Computer theft puts 14,000 at risk of ID fraud

December 21, 2007

By Rowena Mason

Up to 14,000 customers of the financial giant Skipton have been left open to identity fraud, after the company admitted that a laptop containing customers' personal details was stolen last week.

Investors with money in the Fidelity FundsNetwork were told yesterday that the stolen information includes names, addresses, date of birth, National Insurance numbers, fund investment details . and even how much each person had invested.

The Yorkshire Post understands the laptop was taken from a locker being used by a staff member of an information technology (IT) consultancy employed by Skipton Financial Services.

Moore Stephens Consulting was carrying out work on an IT system for the Yorkshire-based investment company when the theft took place on Tuesday evening last week

This latest security lapse comes just days after the details of three million learner drivers were lost in Iowa, USA, and an information cartridge containing details about 6,500 pensioners was misplaced by HM Revenue and Customs.

Both scandals came to light after HM Revenue and Customs lost two CDs containing the bank account data of 25 million recipients of child support benefits.

These recent fiascos could lead in future to more prosecutions under the Data Protection Act, which allows a fine to be imposed against someone who is found to have wrongly released sensitive data.

Last night a Skipton spokesman stressed that the laptop was password-protected and all affected accounts with Skipton Financial Services had been immediately suspended.

Managing director Simon Holt wrote to all 14,000 customers apologising for the breach of security and assuring them that an investigation had been launched.

Mr Holt yesterday denied that his company had any responsibility for the loss of the laptop and said every possible step had been taken to reduce risk to clients.

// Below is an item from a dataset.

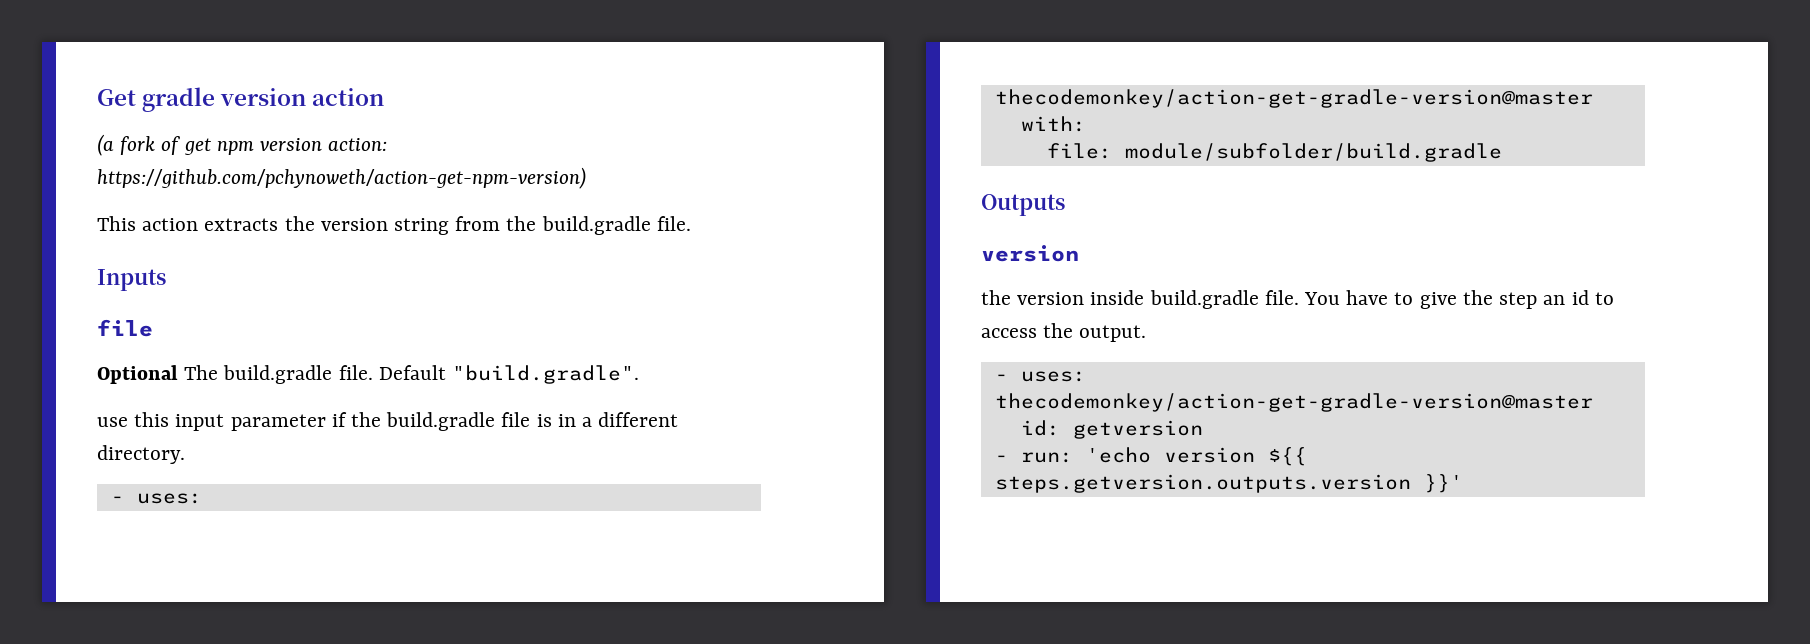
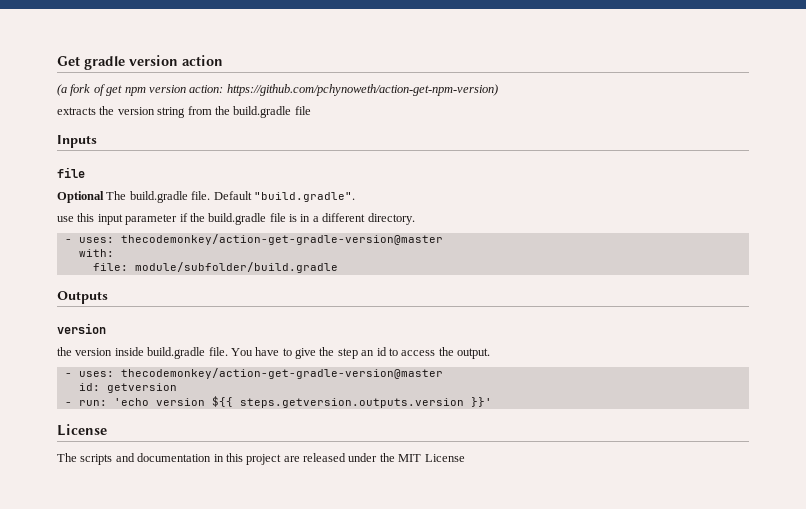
[97,216,199,231] This action -> (498, 90) none
[656,216,691,231] file. -> [294,106,311,115] file
(1463, 483) none -> [57,424,107,436] [57,453,465,465] // License // The scripts and documentation in this project are released under the MIT License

National Consumer Council spokeswoman Diane Gaston said: "It seems companies and the Government have not yet got used to having our information in a digital age. They need to make sure their security processes are robust and are followed.

"It can be an absolute nightmare being a victim of identity theft . you have to notify your banks, your building society, utility companies and everyone else you pay bills to.

"People need to make sure they check their bank balances and ask for credit checks."

Skipton Financial Services told their customers about the missing data after advice from the Information Commissioner's Office, for whom a spokeswoman said an investigation was under way.

A spokesman for the regulatory Financial Services Authority, Robin Walker, said: "Skipton Financial Services have kept us informed and we know what has gone on.

"People in possession of information about customers have an overall duty to keep information about those customers safe and secure."

The managing partner of Moore Stephens, Colin Moore, said his firm was doing everything it could to protect data and review security procedures.

A helpline for people whose details might have been taken is open from 8am to 8pm Monday to Friday on 0800 137832.